ARPKD is a common heritable cystic renal disease with an estimated incidence of 1 in 6000 to 50 000 live births.1 2
The diagnosis of ARPKD is based on characteristic histopathological findings of the kidney and liver; the kidneys are grossly enlarged with multiple cysts on the external surface that involve the cortex and medulla and are located in collecting ducts and tubules, lined by cuboidal epithelium; grossly, cysts are also present in an enlarged liver where they form due to enlarged portal areas forming anastomosing channels, with the biliary structures forming dilated sacs.5
Hepatic fibrosis is an essential diagnostic criterion for this autosomal recessive disease.6
The involvement of the renal collecting system and hepatic ductal plate malformation is due to failure of terminal differentiation of the collecting duct and biliary systems, causing oligohydramnios leading to pulmonary hypoplasia which is the cause of morbidity, in 30% of cases.3 7
Similar histopathological findings were evident on autopsy in our case.
Prenatal diagnosis using fetal sonography can be unreliable, especially in early pregnancy; however, serial ultrasound evaluation for hyperechogenicity resulting from presence of multiple microcysts, dysplasia or tubular dilatation starting at 15 weeks can be used, as a screening modality.4
Serial ultrasonographic evaluation in this pregnancy showed decreasing amniotic fluid level and enlargement of kidneys as the pregnancy progressed.
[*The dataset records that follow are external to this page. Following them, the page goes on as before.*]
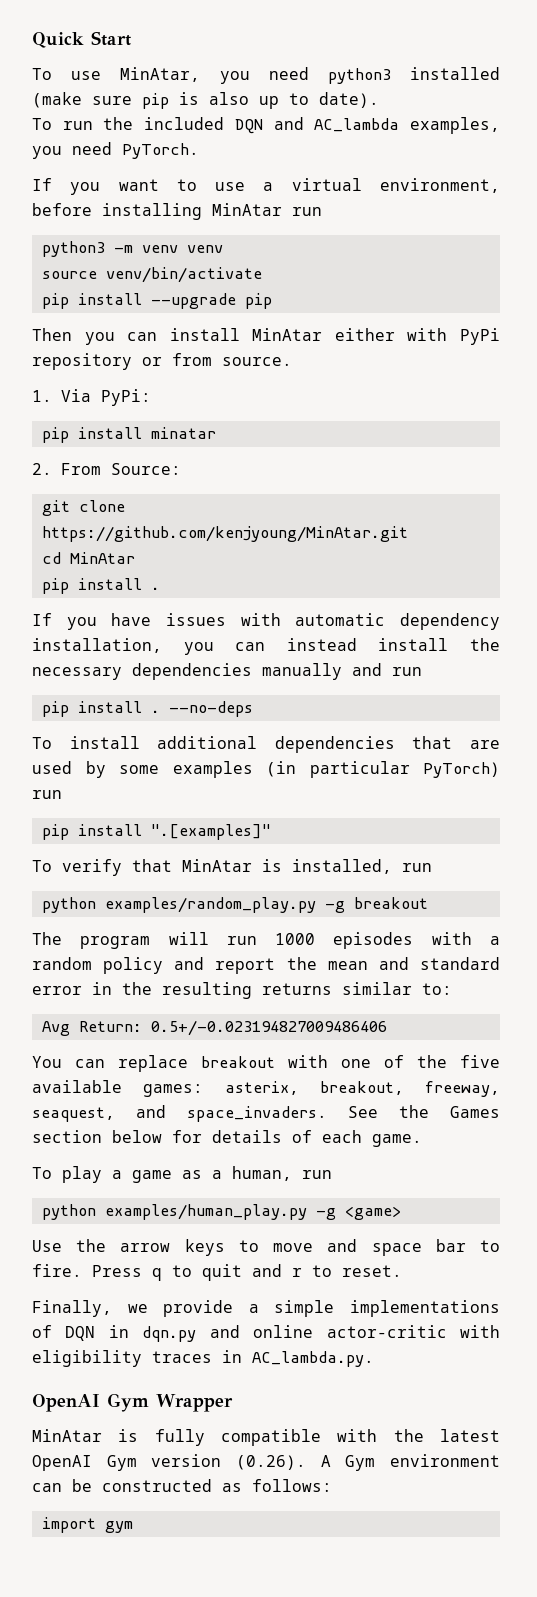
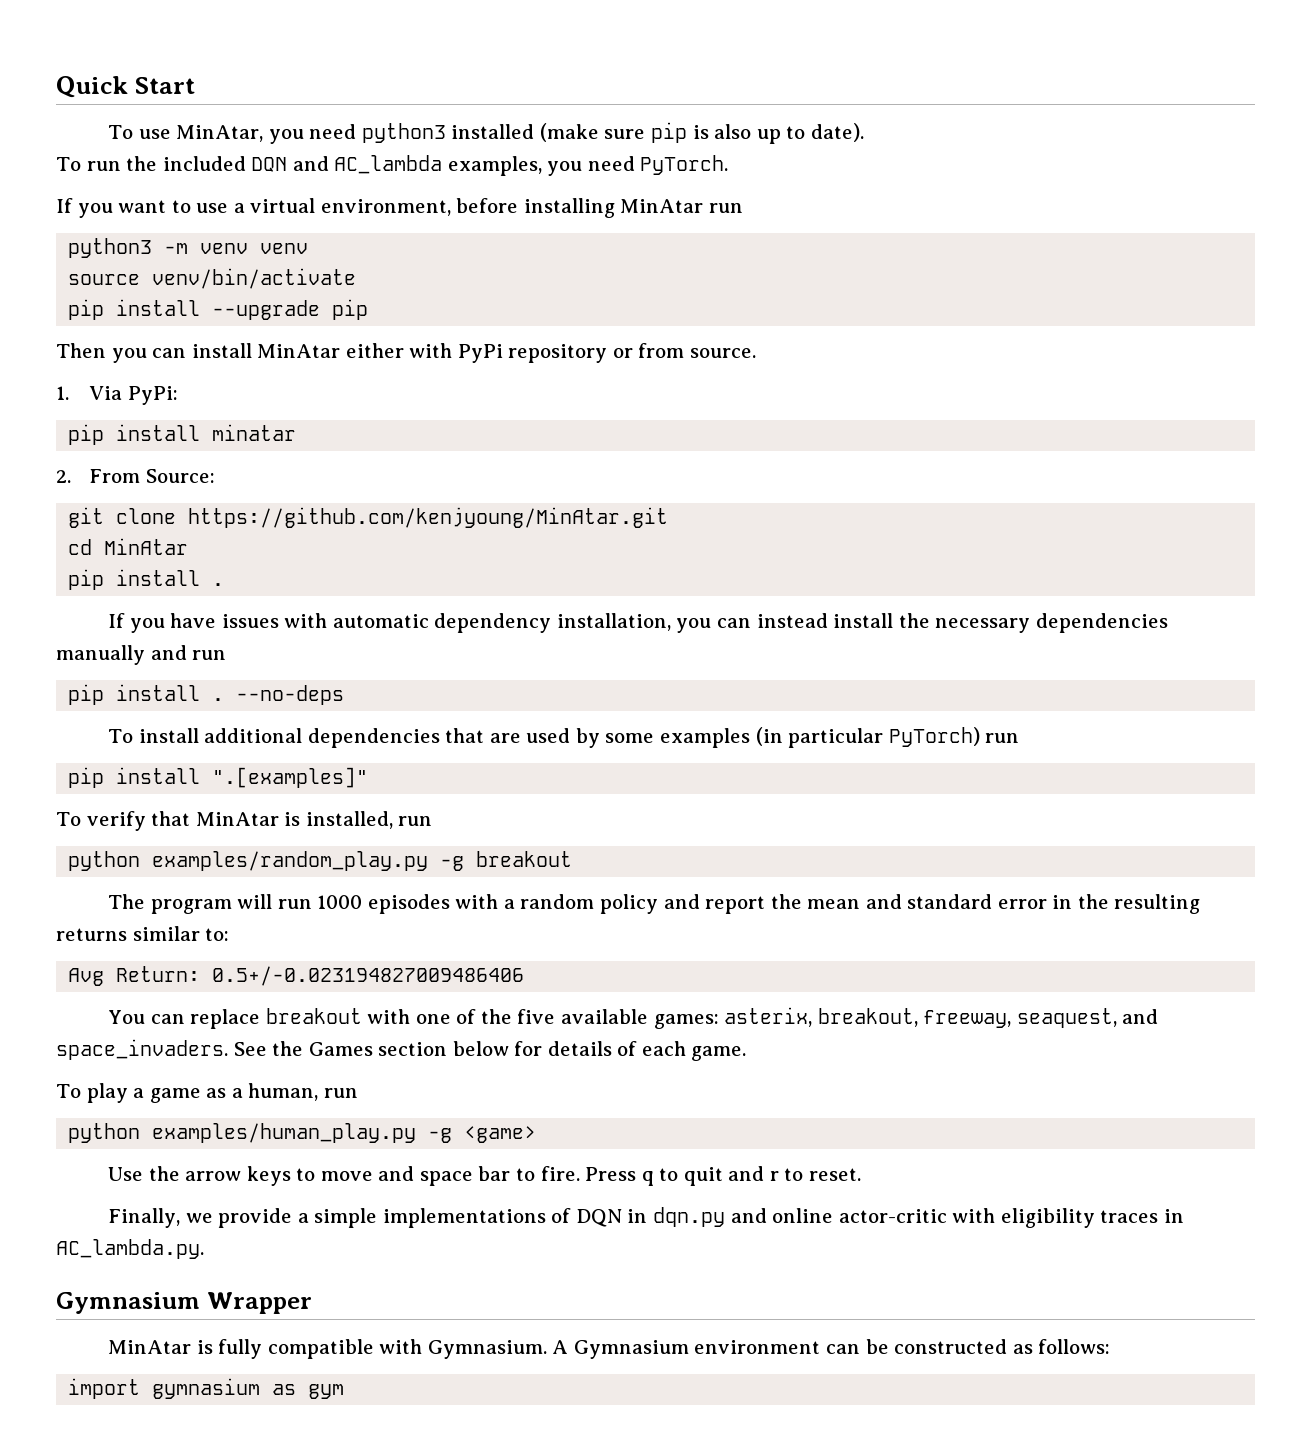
- OpenAI Gym Wrapper
+ Gymnasium Wrapper
- MinAtar is fully compatible with the latest OpenAI Gym version (0.26). A Gym environment can be constructed as follows:
+ MinAtar is fully compatible with Gymnasium. A Gymnasium environment can be constructed as follows:
- import gym
+ import gymnasium as gym

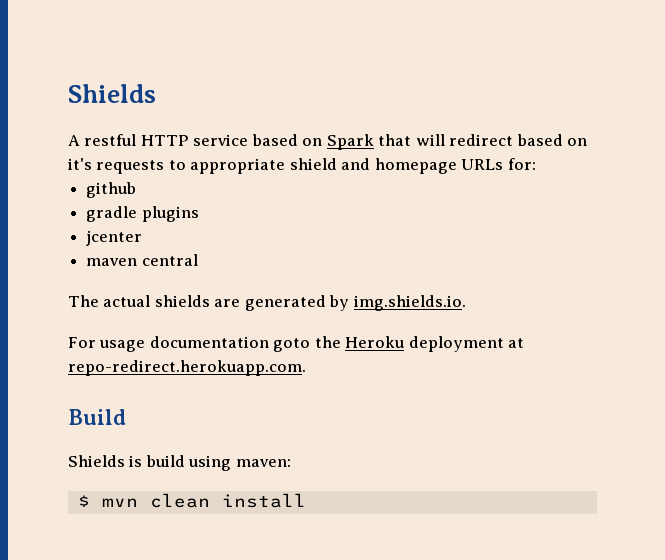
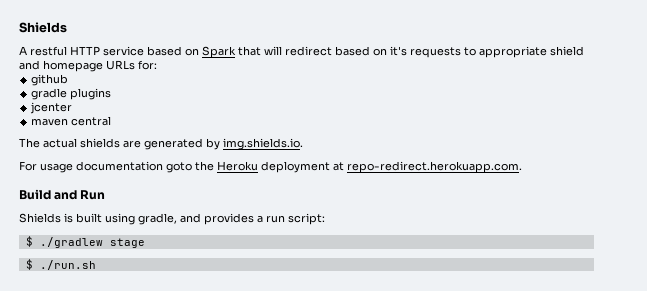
- Build
+ Build and Run
- Shields is build using maven:
- $ mvn clean install
+ Shields is built using gradle, and provides a run script:
+ $ ./gradlew stage
+ $ ./run.sh

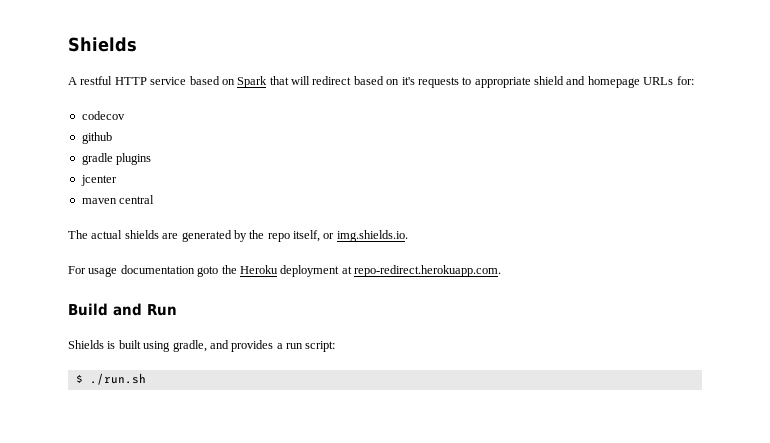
+ codecov
- The actual shields are generated by img.shields.io.
+ The actual shields are generated by the repo itself, or img.shields.io.
- $ ./gradlew stage

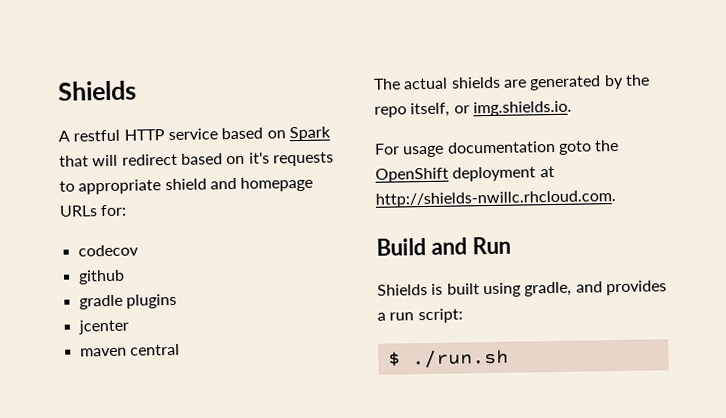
- For usage documentation goto the Heroku deployment at repo-redirect.herokuapp.com.
+ For usage documentation goto the OpenShift deployment at http://shields-nwillc.rhcloud.com.

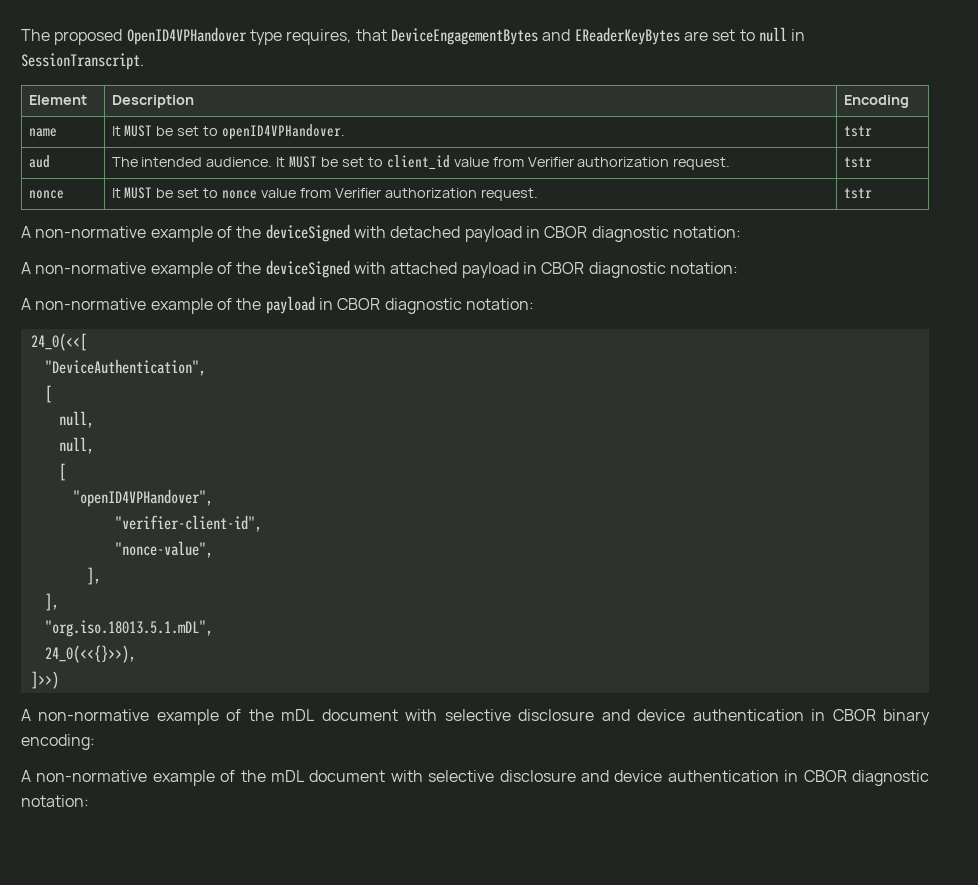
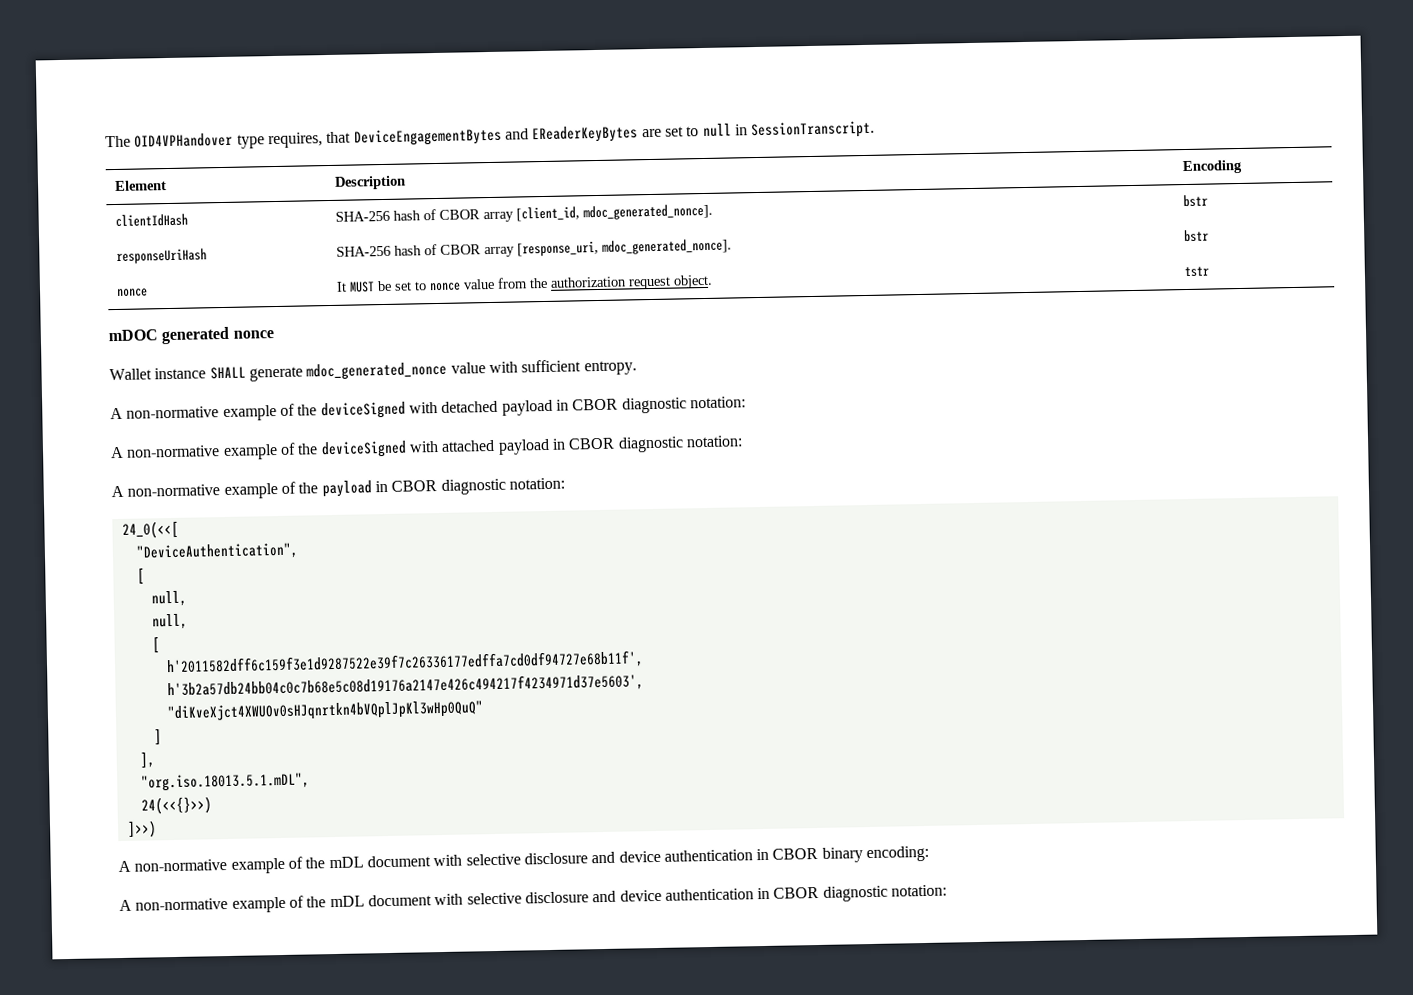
- The proposed OpenID4VPHandover type requires, that DeviceEngagementBytes and EReaderKeyBytes are set to null in SessionTranscript.
+ The OID4VPHandover type requires, that DeviceEngagementBytes and EReaderKeyBytes are set to null in SessionTranscript.
- name | It MUST be set to openID4VPHandover. | tstr
- aud | The intended audience. It MUST be set to client_id value from Verifier authorization request. | tstr
+ clientIdHash | SHA-256 hash of CBOR array [client_id, mdoc_generated_nonce]. | bstr
+ responseUriHash | SHA-256 hash of CBOR array [response_uri, mdoc_generated_nonce]. | bstr
- nonce | It MUST be set to nonce value from Verifier authorization request. | tstr
+ nonce | It MUST be set to nonce value from the authorization request object. | tstr
+ mDOC generated nonce
+ Wallet instance SHALL generate mdoc_generated_nonce value with sufficient entropy.
- "openID4VPHandover",
- "verifier-client-id",
- "nonce-value",
- ],
+ h'2011582dff6c159f3e1d9287522e39f7c26336177edffa7cd0df94727e68b11f',
+ h'3b2a57db24bb04c0c7b68e5c08d19176a2147e426c494217f4234971d37e5603',
+ "diKveXjct4XWUOv0sHJqnrtkn4bVQplJpKl3wHp0QuQ"
+ ]
- 24_0(<<{}>>),
+ 24(<<{}>>)

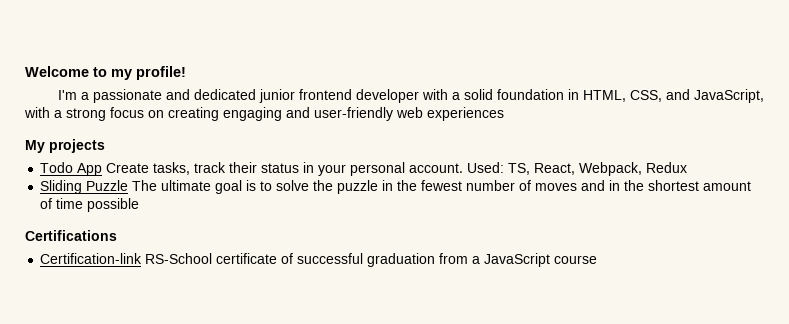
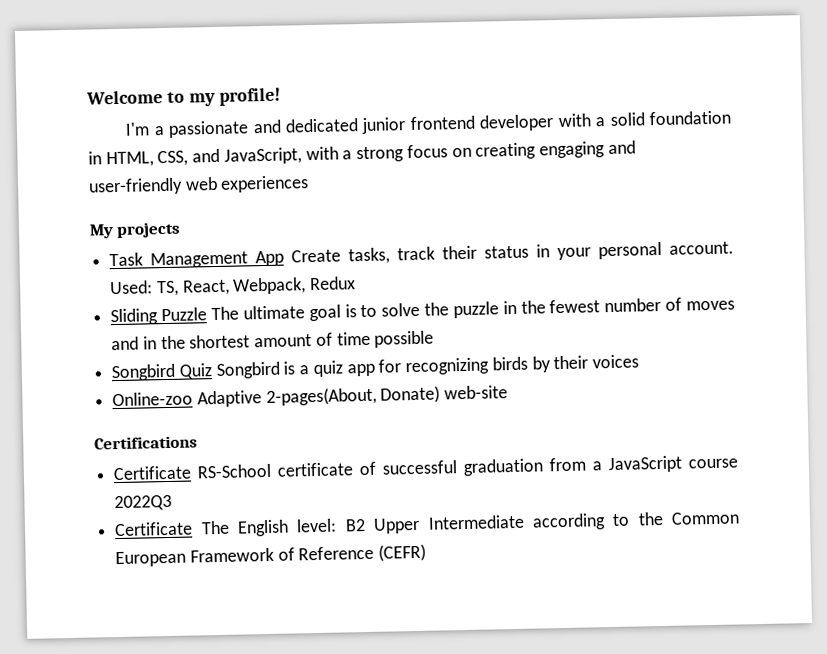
- Todo App Create tasks, track their status in your personal account.
+ Task Management App Create tasks, track their status in your personal account.
+ Songbird Quiz Songbird is a quiz app for recognizing birds by their voices
+ Online-zoo Adaptive 2-pages(About, Donate) web-site
- Certification-link RS-School certificate of successful graduation from a JavaScript course
+ Certificate RS-School certificate of successful graduation from a JavaScript course 2022Q3
+ Certificate The English level: B2 Upper Intermediate according to the Common European Framework of Reference (CEFR)

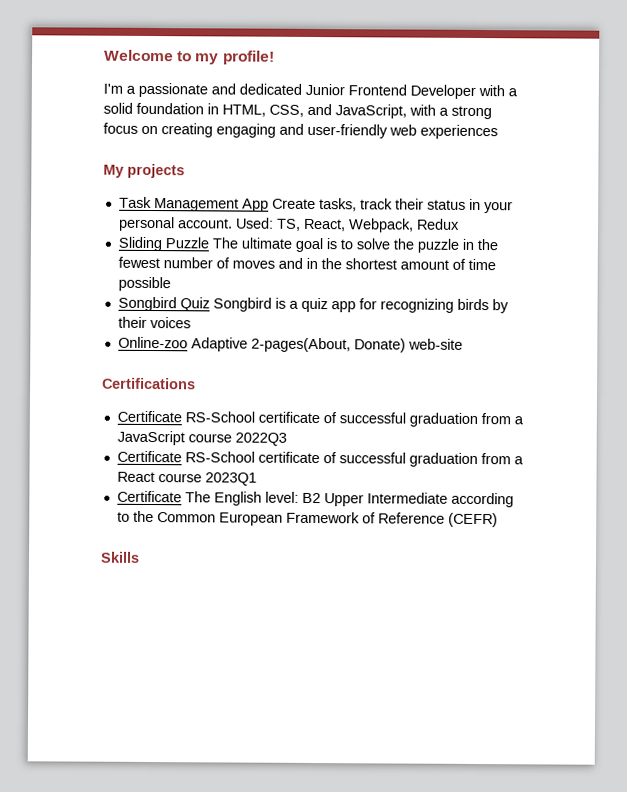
- I'm a passionate and dedicated junior frontend developer with a solid foundation in HTML, CSS, and JavaScript, with a strong focus on creating engaging and user-friendly web experiences
+ I'm a passionate and dedicated Junior Frontend Developer with a solid foundation in HTML, CSS, and JavaScript, with a strong focus on creating engaging and user-friendly web experiences
+ Certificate RS-School certificate of successful graduation from a React course 2023Q1
+ Skills

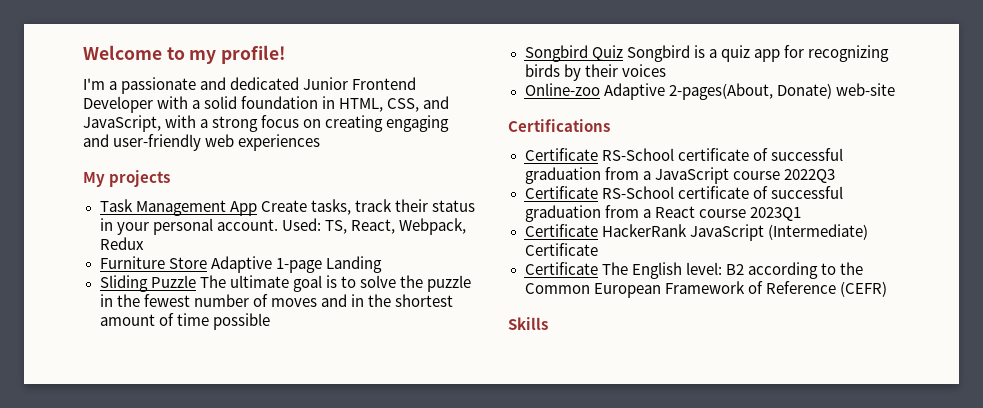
+ Furniture Store Adaptive 1-page Landing
+ Certificate HackerRank JavaScript (Intermediate) Certificate
- Certificate The English level: B2 Upper Intermediate according to the Common European Framework of Reference (CEFR)
+ Certificate The English level: B2 according to the Common European Framework of Reference (CEFR)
The genetic abnormality linked to ARPKD is limited to chromosome 6p21.1-p12, is a single gene disorder (PKHD1 gene) and is due to protein polyductin also known as fibrocystin.8
Haplotype based prenatal testing in pregnancies 'at risk' for ARPKD has been proposed, albeit with absolute prerequisite of confirmed diagnosis of the disorder in previously affected sibling(s).2
We conclude that an autopsy with histopathological examination must be performed in cases of infant death for a confirmatory diagnosis of ARPKD where prenatal ultrasonographic findings and clinical history are suggestive of the disease.
- The diagnosis of autosomal recessive polycystic kidney disease (ARPKD) is based on characteristic histopathological findings of kidneys and liver.
- Serial ultrasonographic examinations are a useful prenatal screening modality for ARPKD.
- In cases of first pregnancy associated with neonatal death where antenatal ultrasonographic findings are suggestive of ARPKD, an autopsy with emphasis on histopathological examination of the kidneys and liver must be performed to confirm or negate ARPKD.
- Chromosomal analysis of the parents and evaluation for polyductin/fibrocystin protein in affected fetuses are important diagnostic tools.
- To prevent future loss of pregnancy, the parents should be given genetic counselling in all such cases.